### Assigned task
Your reply should be a faithful copy of the records below, free of pictures.

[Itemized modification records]
..............................
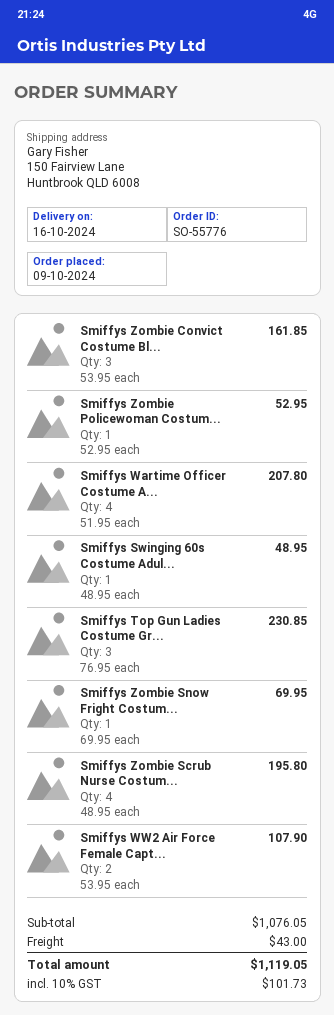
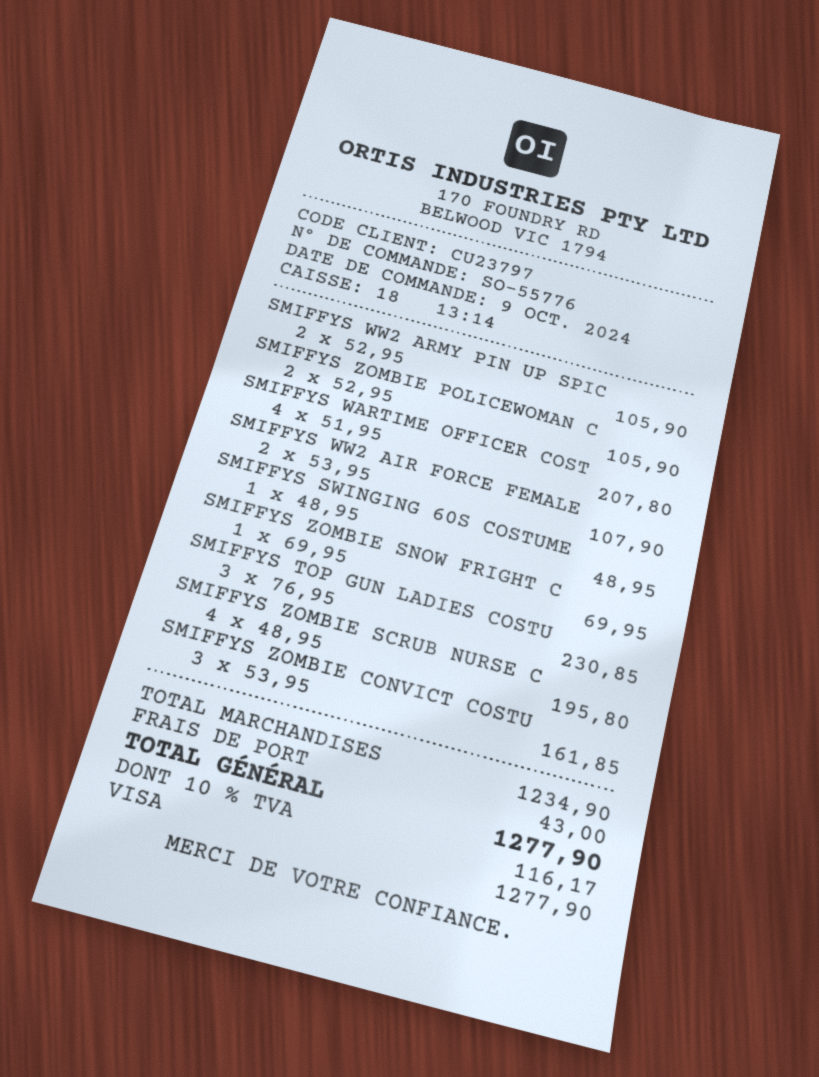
Smiffys Zombie Policewoman Costum...: 1 x 52.95 = 52.95 -> 2 x 52.95 = 105.90
SMIFFYS WW2 ARMY PIN UP SPIC: none -> 2 x 52.95 = 105.90
subtotal: 1076.05 -> 1234.90
tax: 10% = 101.73 -> 10% = 116.17
total: 1119.05 -> 1277.90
..............................
### Task response
Smiffys Zombie Policewoman Costum...: 1 x 52.95 = 52.95 -> 2 x 52.95 = 105.90
SMIFFYS WW2 ARMY PIN UP SPIC: none -> 2 x 52.95 = 105.90
subtotal: 1076.05 -> 1234.90
tax: 10% = 101.73 -> 10% = 116.17
total: 1119.05 -> 1277.90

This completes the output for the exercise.